(Structured diff data)
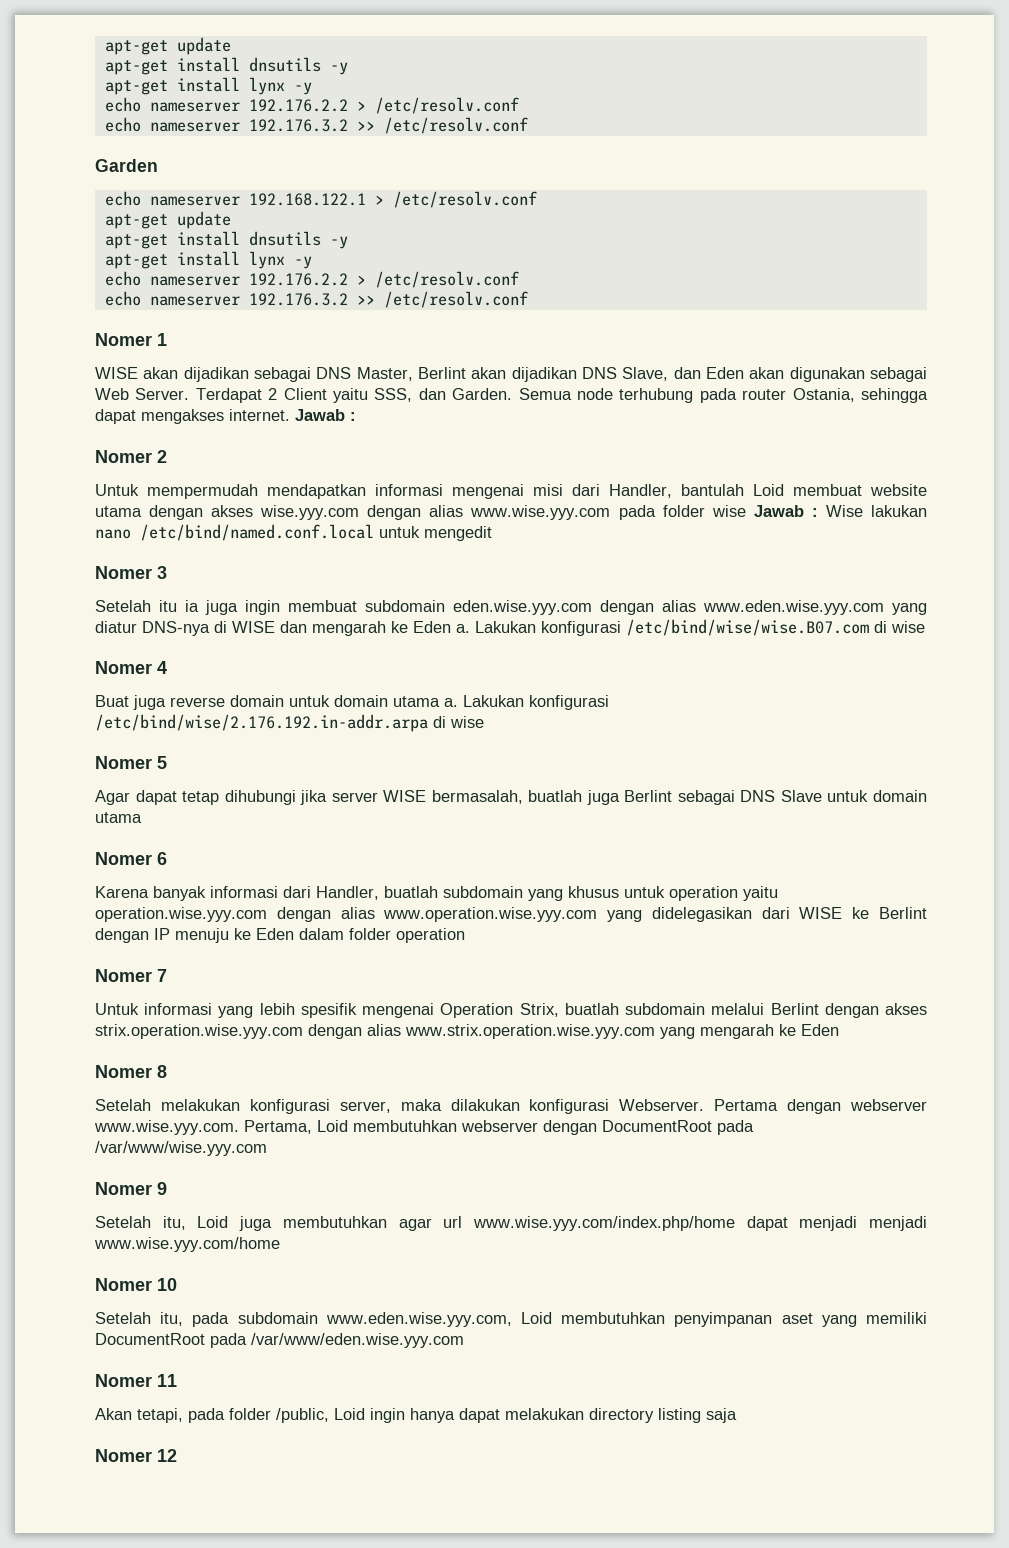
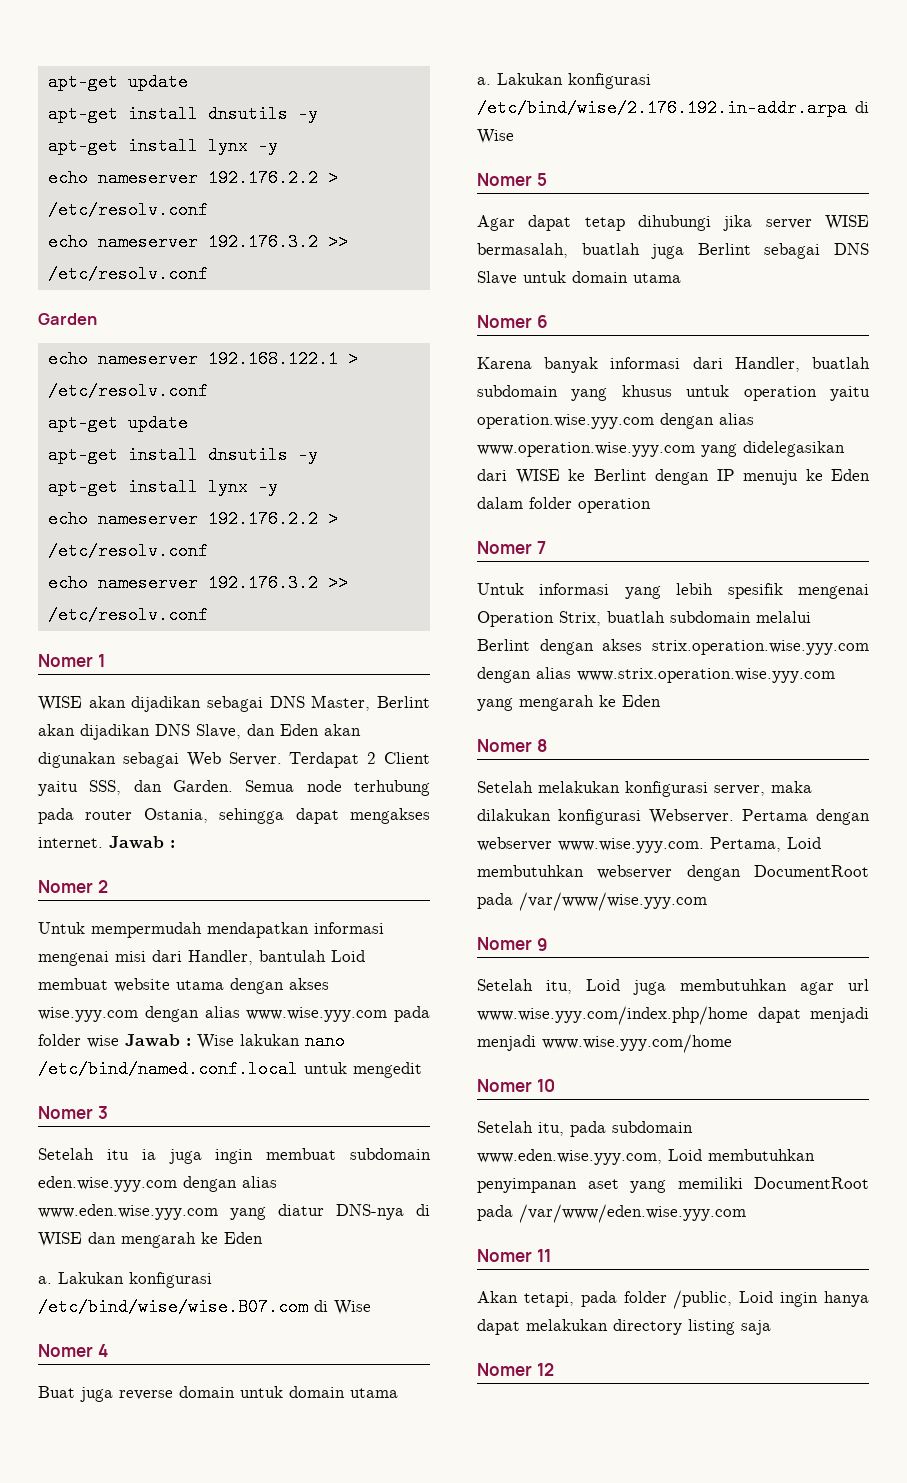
(451, 627) none -> (263, 1238) //
[891,621,925,633] wise -> [334,1300,371,1315] Wise
(440, 701) none -> (398, 1393) //
[450,716,484,728] wise -> [477,129,514,144] Wise

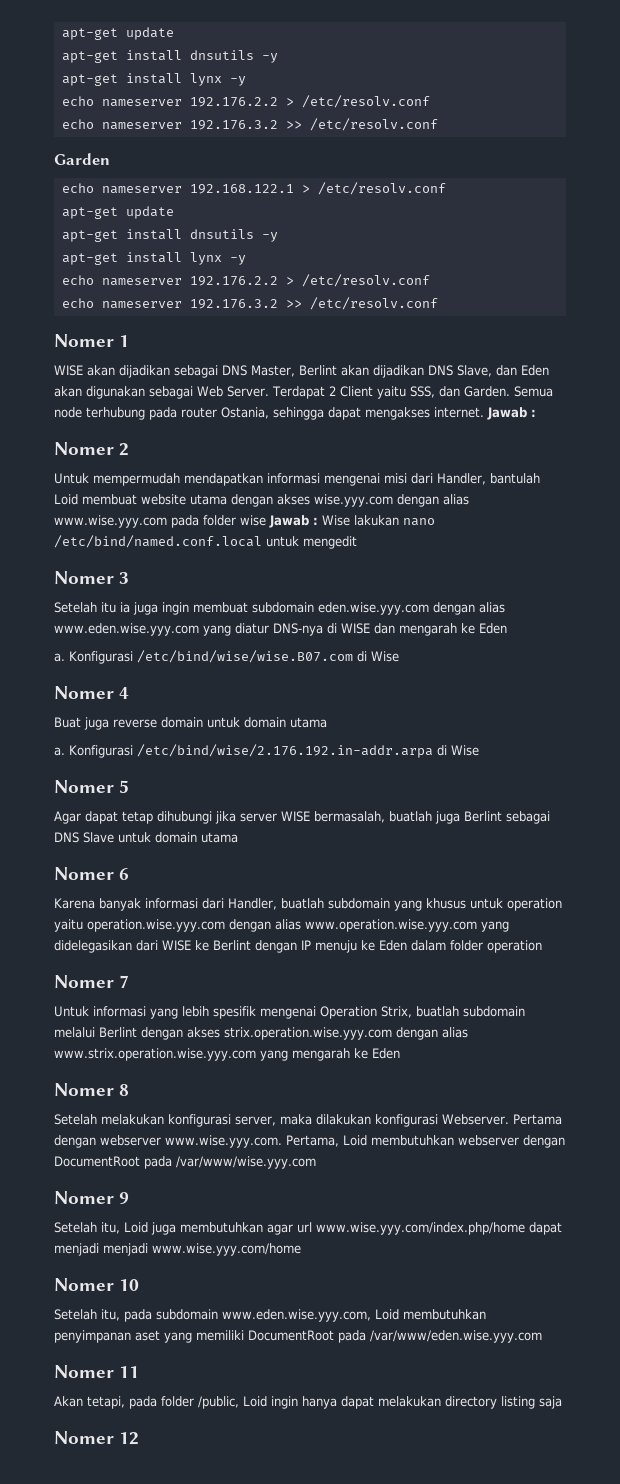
[58,1272,212,1288] Lakukan konfigurasi -> [69,651,133,664] Konfigurasi
[497,73,651,89] Lakukan konfigurasi -> [69,745,133,758] Konfigurasi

» REQUIRED ACTION: Output an exact copy of the lines from the one holding "[58,1272,212,1288] Lakukan konfigurasi" to the last line of the data, inclusive, and nothing beyond that range.

» RESPONSE BOX:
[58,1272,212,1288] Lakukan konfigurasi -> [69,651,133,664] Konfigurasi
[497,73,651,89] Lakukan konfigurasi -> [69,745,133,758] Konfigurasi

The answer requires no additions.